The second paper, “Monetary poverty and adequacy of minimum income schemes in seven major EU countries: What linkages?“, was written by Massimo Aprea, Giovanni Gallo, and Michele Raitano. The European Commission defines an official poverty indicator (AROP – At Risk of Poverty rate) that identifies as poor those individuals with a disposable income lower than the poverty line, set at 60% of national equivalized median disposable income.

However, when establishing entitlement criteria to access Minimum Incom Schemes (MIS), EU Member States often adopt their own (more or less implicit) poverty definitions. Usually, these definitions are loosely related or wholly unrelated to the EU-level official poverty line. For instance, these “administrative” poverty definitions are unrelated to the AROP concept when they are based on reference budgets, absolute poverty lines, indexes about the cost of living, or existing social protection minima. Moreover, even when implicitly following criteria similar to the AROP indicator, countries may establish additional criteria (e.g., in terms of wealth endowment or personal characteristics, such as age or citizenship) that prevent individuals with an income below the poverty line from accessing the MIS.

This article analyzes, in terms of benefit adequacy and a comparative perspective, the relation between the administrative poverty concepts implied by income eligibility requirements to minimum income schemes and the «at-risk-of-poverty» (AROP) indicator. To this aim, the authors focus on seven major EU countries: Italy, Germany, Spain, France, Sweden, Ireland, and Poland. Once described the eligibility requirements for minimum income benefits applied in these countries, they empirically investigate the relationship between the values of the AROP lines and the (implicit) poverty administrative lines for various household types.

The nexus between in-work benefits and minimum income schemes

The latest article, “Make them work! In-work benefits after the pandemic in the reform of Italy’s minimum income scheme“, written by Andrea Ciarini, Matteo Luppi e Stefano Sacchi addresses the issue of so-called in-work benefits (IWBs). IWBs can be defined as direct earnings subsidies, tax credits, or equivalent work-related benefits aimed at alleviating in-work poverty and increasing work-contingent benefits aimed at alleviating in-work poverty for low-income workers and their families.

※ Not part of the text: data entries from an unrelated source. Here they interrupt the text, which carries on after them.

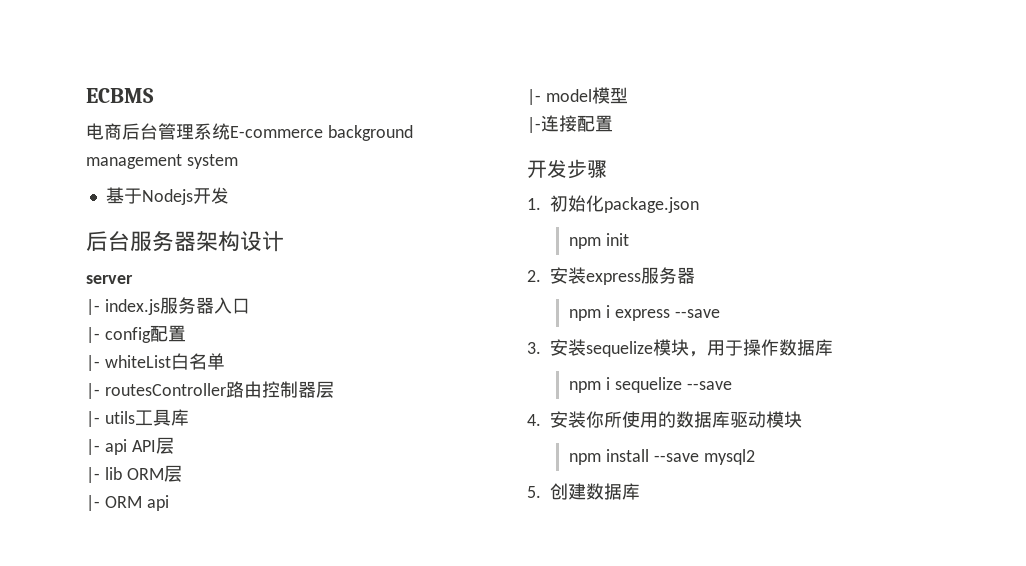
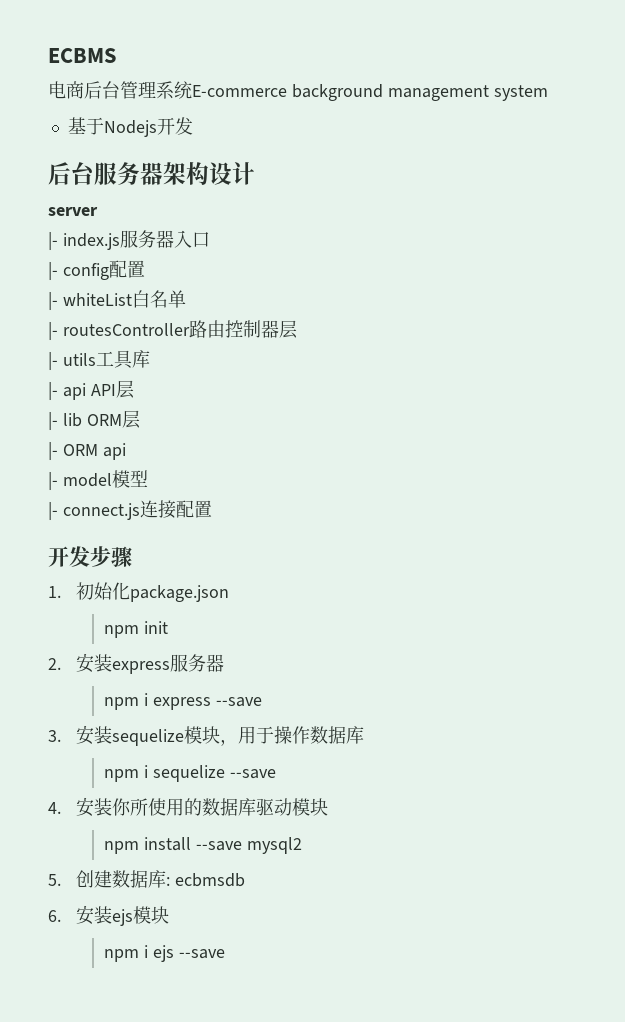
- |-连接配置
+ |- connect.js连接配置
- 5.创建数据库
+ 5.创建数据库: ecbmsdb
+ 6.安装ejs模块
+ npm i ejs --save

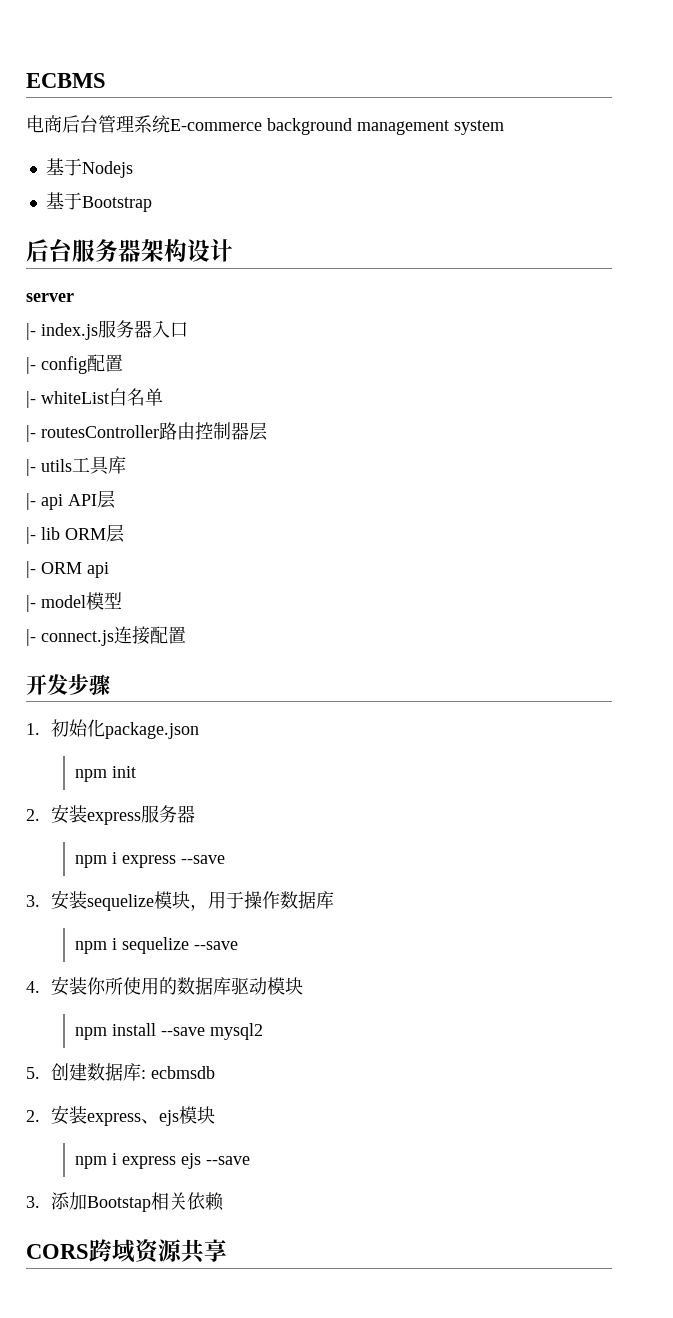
- 基于Nodejs开发
+ 基于Nodejs
+ 基于Bootstrap
- 6.安装ejs模块
+ 2.安装express、ejs模块
- npm i ejs --save
+ npm i express ejs --save
+ 3.添加Bootstap相关依赖
+ CORS跨域资源共享

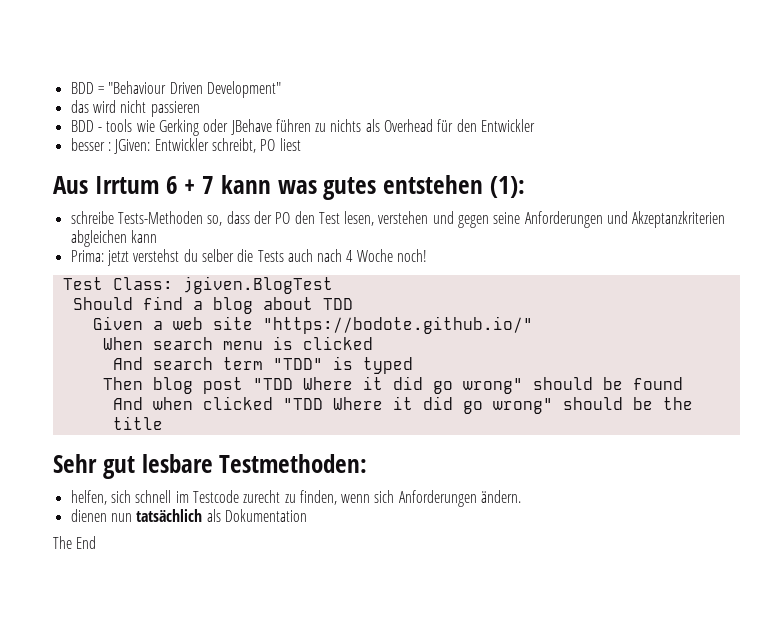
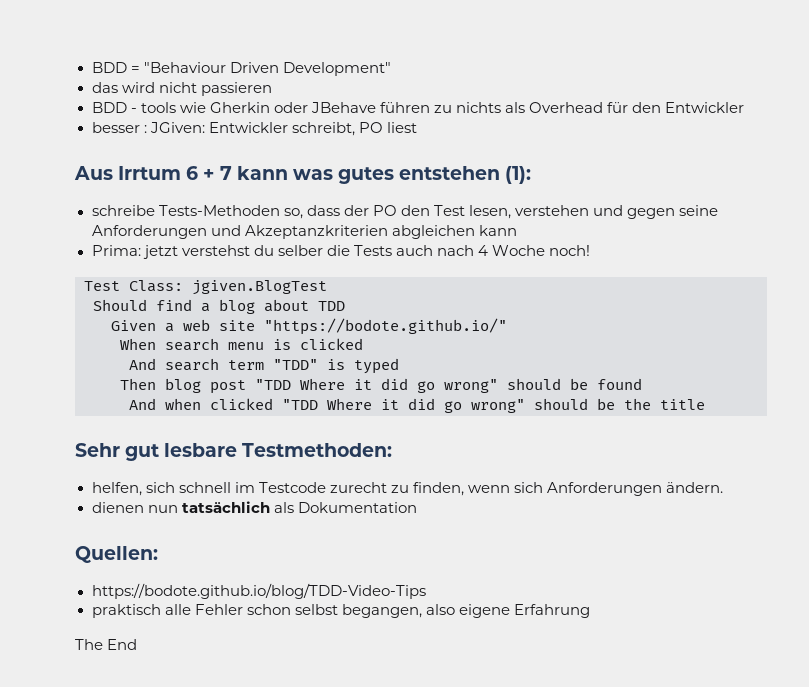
- BDD - tools wie Gerking oder JBehave führen zu nichts als Overhead für den Entwickler
+ BDD - tools wie Gherkin oder JBehave führen zu nichts als Overhead für den Entwickler
+ Quellen:
+ https://bodote.github.io/blog/TDD-Video-Tips
+ praktisch alle Fehler schon selbst begangen, also eigene Erfahrung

Due to the pandemic, the linkage between in-work benefits and Minimum Income Schemes (MIS) is likely to gain prominence due to the potential impact of asymmetric employment shocks on low-income workers. Framing the characteristics of IWBs in the institutional setting and the functioning of the welfare state in several European countries, this article draws lessons for the Italian case on the role of these measures in avoiding poverty traps. Using EU-LFS data and INAPP Plus data, the authors analyze, in the Italian case, the variation before and after the pandemic outbreak in the profiles of MIS beneficiaries close to the labour market and of those workers who have become unemployed.

Evidence indicates that the variations in the profiles of MIS beneficiaries and those transitioning into unemployment after the pandemic outburst call for a fully-fledged IWB. This should be properly linked with MIS to minimize the risks of a poverty trap and encourage the take-up of regular employment. Rather than dismantling MIS support for the “employable” recipients, evidence suggests that reform should focus on making MIS compatible with work through the IWB schemes.